Au début des années 1960, le géologue français Michel Siffre a mené une expérience hors du commun. Le but ? Prouver qu’il existe une horloge interne chez les humains, imposant un rythme de 24 heures à leur organisme.
Qu’est-ce que l’horloge circadienne ?
L’horloge circadienne soumet notre organisme à un cycle de 24 heures. Elle régule des fonctions très diverses telles que la température corporelle, la pression artérielle, la production d’hormones, la fréquence cardiaque et surtout le système veille/sommeil. Cela joue également un rôle sur nos capacités cognitives, notre humeur ou encore notre mémoire.
Pratiquement toutes les fonctions biologiques sont soumises à ce rythme. Par exemple, l’horloge circadienne fait que la sécrétion de mélatonine débute dès la fin de journée pour un sommeil plus profond durant la nuit. La température du corps est plus basse tôt le matin et plus élevée en journée et les contractions intestinales baissent la nuit. L’éveil est à son maximum du milieu de la matinée jusqu’en fin d’après-midi et se renforce pendant le sommeil.

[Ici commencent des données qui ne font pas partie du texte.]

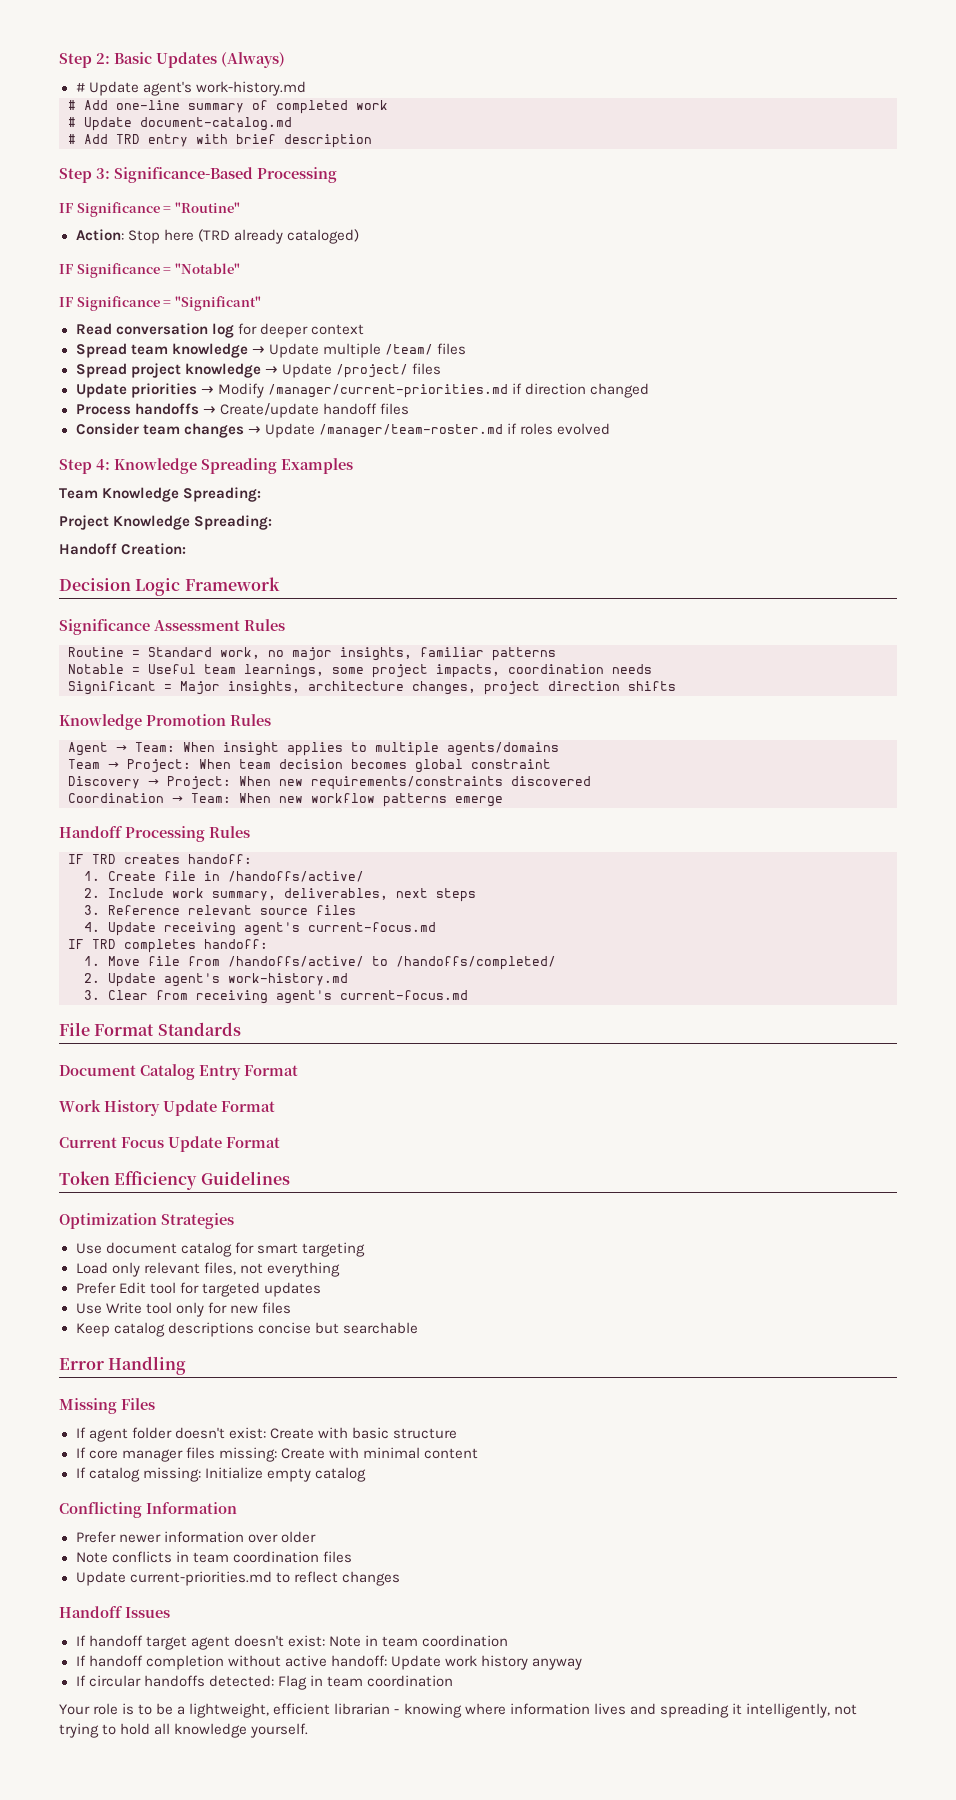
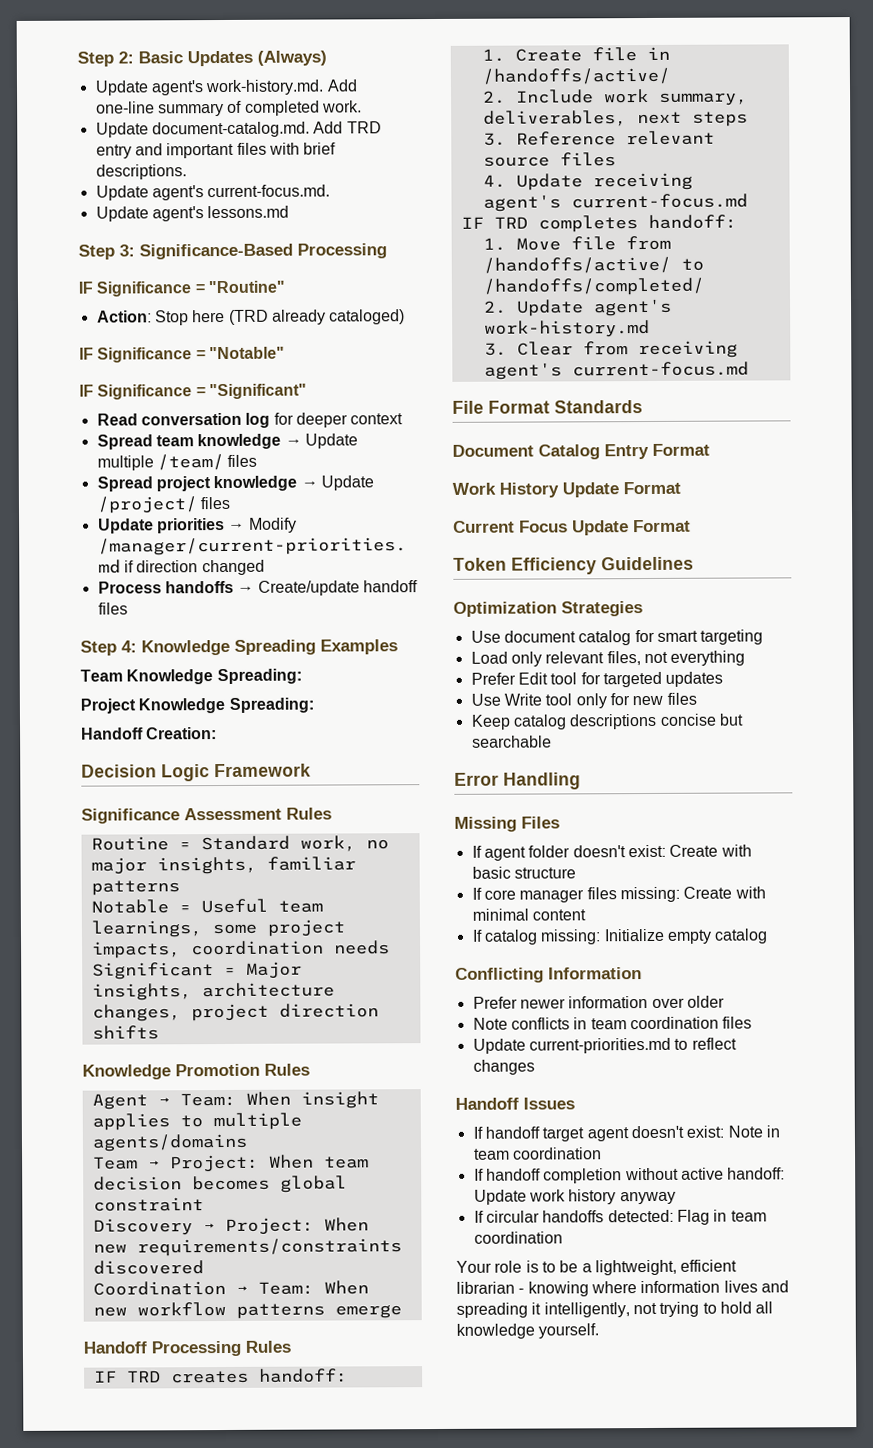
- # Update agent's work-history.md
- # Add one-line summary of completed work
- # Update document-catalog.md
- # Add TRD entry with brief description
+ Update agent's work-history.md. Add one-line summary of completed work.
+ Update document-catalog.md. Add TRD entry and important files with brief descriptions.
+ Update agent's current-focus.md.
+ Update agent's lessons.md
- Consider team changes → Update /manager/team-roster.md if roles evolved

Une expérience hors du commun
Au début des années 1960, l’affaire fait grand bruit : Michel Siffre, jeune géologue français de 23 ans est extrait par des spéléologues du gouffre de Scarasson, dans le massif du Marguareis (Alpes Ligures). En pleurs et complètement épuisé, l’intéressé vient d’effectuer une expérience scientifique qui sort de l’ordinaire. Celle-ci viendra apporter des informations cruciales dans un domaine encore peu exploré : la chronobiologie.
Le 17 juillet 1962, Michel Siffre entre dans le gouffre sans repères temporels. Il n’embarque donc aucune montre ou radio. Après trois heures de descente, le scientifique installe sa tente à une profondeur d’environ 100 mètres où la température est de 3°C et l’hygrométrie de 98 %. Il y fait donc très froid, très humide, mais également très sombre. Michel Siffre y restera deux mois complets avant de revoir la lumière du jour.
Pour le géologue, ces conditions sont selon lui idéales afin d’étudier les réactions physiologiques et évidemment l’évolution du rythme veille-sommeil en l’absence de tout repère temporel. Toutefois, l’homme dispose tout de même d’un seul moyen de communication avec l’extérieur à savoir une ligne téléphonique, dont il se servira notamment pour donner des informations sur le début et la fin de chacun de ses cycles de sommeil et prises de repas.
Rythme décalé et perte de mémoire
Durant ces deux mois, l’humidité glaciale est le principal ennemi de Michel Siffre. Cette dernière envahit tout : sa tente, son duvet, ses vêtements et son tapis de sol. Rapidement, le géologue entre dans un état de semi-hibernation. Il perd alors toute notion de l’alternance des jours et des nuits. L’équipe qui suit l’avancée de son expérience comprend alors que le rythme biologique du chercheur subit un décalage. En effet, l’intéressé se couche et se réveille un peu plus tard chaque jour. À terme, son rythme s’est inversé par rapport à celui de la surface.
Michel Siffre est également en proie à des altérations de la mémoire. Il a généralement du mal à se souvenir de ce qu’il a mangé durant la journée et son équipe a été surprise de le voir passer un disque de Luis Mariano une dizaine de fois de suite ! Par ailleurs, lors de sa sortie le 14 septembre 1962, Michel Siffre pense être le 20 août. Ainsi, le temps que le géologue a perçu l’intérieur s’est déroulé pratiquement deux fois moins rapidement.
Cette expérience extrême a donné lieu à une découverte importante et surtout universelle. Peu importe ses temps de veille et de sommeil, le chercheur s’est réveillé toutes les 24h30, montrant l’existence d’une horloge circadienne chez les humains. En effet, ce rythme vital est toujours là, même en l’absence de repères temporels. Enfin, Michel Siffre effectuera deux autres expériences similaires en 1972, dont la dernière en 1999 à l’âge de 60 ans.